L’ennui s’installe et je décide de revenir au Québec à bord de mon Mercury 1951. Je préférais passer l’été au Québec. À l’automne, je retourne en Floride où j’ai été engagé chez le Specialist Chysler situé sur Belvedere Road. J’étais attitré à toutes les tâches reliées à la réparation des véhicules. Les employés de longue date me regardaient de travers, car j’étais rapide. Ils voyaient les autos entrer et sortir à un rythme qu’ils n’étaient pas en mesure d’imiter. Le propriétaire du garage avait des amis bien nantis qui me confiaient leurs Rolls-Royce. Ces voitures haut de gamme m’étaient réservées, car j’avais acquis de la notoriété comme mécanicien. Le propriétaire savait que je ne travaillais jamais bien longtemps au même endroit. Il m’avait proposé de m’acheter une maison neuve située dans un nouveau développement si j’acceptais de rester à son service pendant au moins cinq ans. Même si l’offre était alléchante, je considérais que ma liberté n’avait pas de prix. La liberté, l’espace et les nouveaux défis faisaient battre mon cœur et m’animaient d’une joie de vivre et d’une passion débordante. Ou peut-être était-ce la passion elle-même qui avait besoin d’espace, de liberté et de nouveaux défis. Quoi qu’il en fût, je n’étais pas prêt à mourir à petit feu pour une maison. Alors, j’ai refusé son offre.
J’ai ensuite travaillé chez Doug Sonoco pendant l’automne et l’hiver 1956-1957. On travaillait dehors sous un auvent, car la température était agréable. Le garage était équipé de tous les outils inimaginables. Même si tous les mécaniciens étaient extrêmement compétents, les salaires étaient plafonnés à 80$ par semaine et nous devions travailler le samedi avant-midi. Par ailleurs, nous avions des avantages sociaux. Un jour en travaillant, un petit morceau de fer avait pénétré dans mon pouce jusque dans l’os. À l’hôpital, le médecin voyait bien la particule de fer sur la radiographie, mais il était incapable de l’en extirper. Après maints essais, j’avais le pouce qui ressemblait à du steak haché. J’ai été incapable de travailler pendant deux semaines, mais je touchais quand même mon salaire.

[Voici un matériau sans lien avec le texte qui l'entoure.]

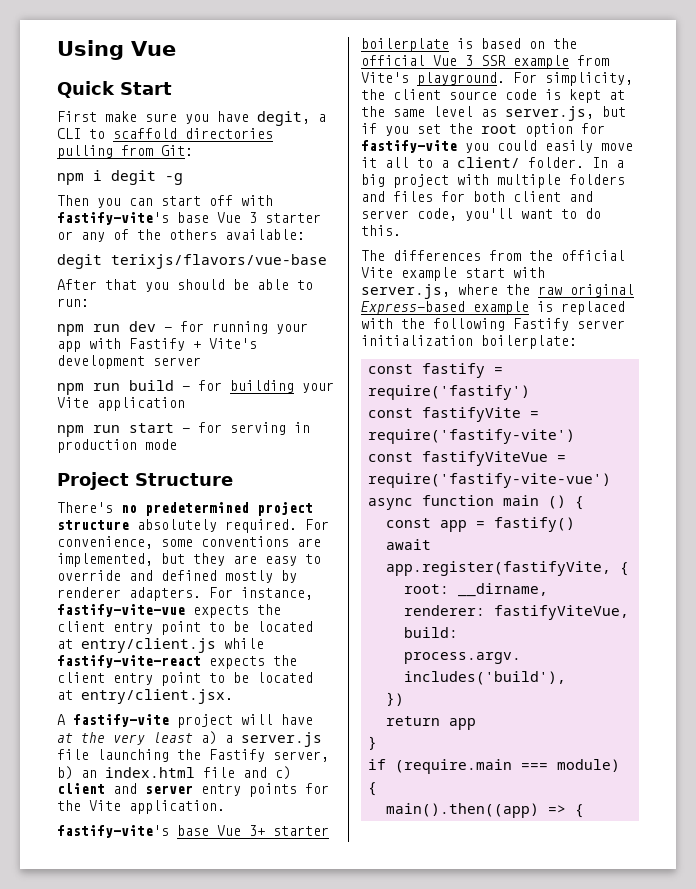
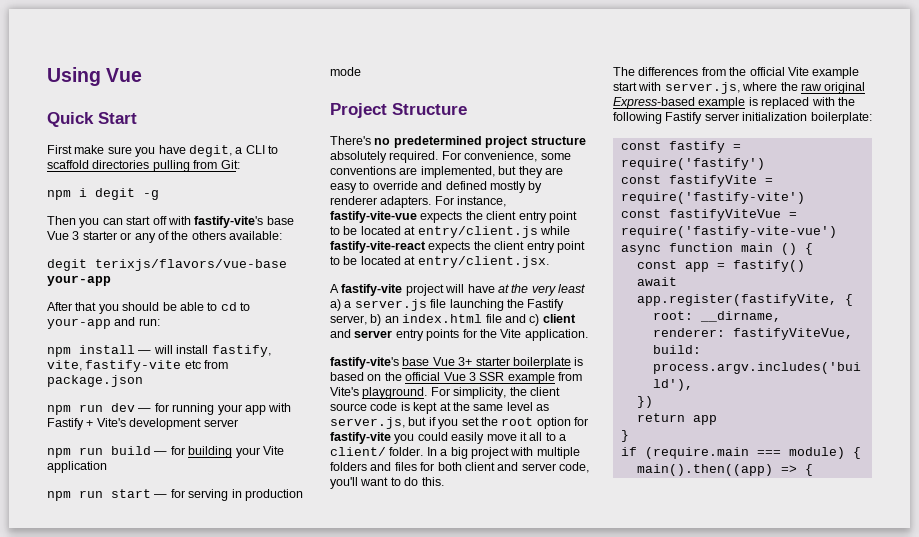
(327, 261) none -> [47,275,111,286] your-app
[57,298,89,307] run: -> [220,302,250,311] [47,317,160,329] [47,345,271,357] [47,360,229,372] [47,375,143,387] cd to your-app and run: // npm install — will install fastify, vite, fastify-vite etc from package.json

J’avais toujours voulu posséder une auto sport décapotable, mais les prix étaient exorbitants. J’avais décidé de la construire moi-même. J’avais acheté une carcasse de Ford 52. Avec l’aide de mon père, je bricolais mon bolide morceau par morceau avec des pièces provenant de différents modèles. Cet assemblage disparate était aussi inusité que le monstre créé par le docteur Frankenstein dans son laboratoire. Mais contrairement au docteur, nous avions réussi à créer un petit bijou exclusif.
À l’automne 1957, je suis de retour aux États-Unis. Ma mère avait reçu une lettre de l’armée américaine dans laquelle on me convoquait pour passer les tests de sélection. Au jour dit, je devais me rendre au bureau de poste situé à West Palm Beach. À 5 heures du matin, nous étions dix hommes à attendre l’autobus qui venait nous chercher pour nous amener à Miami. Nous devions d’abord compléter un test écrit. Puisque je maîtrisais mal l’anglais, j’étais certain que ma candidature ne serait pas retenue. Tout au long de la journée, les tests se déroulaient les uns à la suite des autres. Le ventre vide depuis la veille, nous étions tous debout dans une grande salle, nus comme des vers, pour passer un examen physique. Pour l’enfant en moi qui avait été éduqué dans la pudeur, ce fut une expérience extrêmement désagréable. À sept heures du soir, toujours le ventre vide, on nous déposait enfin au bureau de poste où on nous avait cueillis le matin. Dès les premiers instants, j’avais détesté l’armée. Avec les ordres, la discipline, la routine et le manque de respect pour la nature humaine, je ne crois pas qu’il existait un métier qui était plus loin de mes intérêts, mes aspirations et de ma personnalité.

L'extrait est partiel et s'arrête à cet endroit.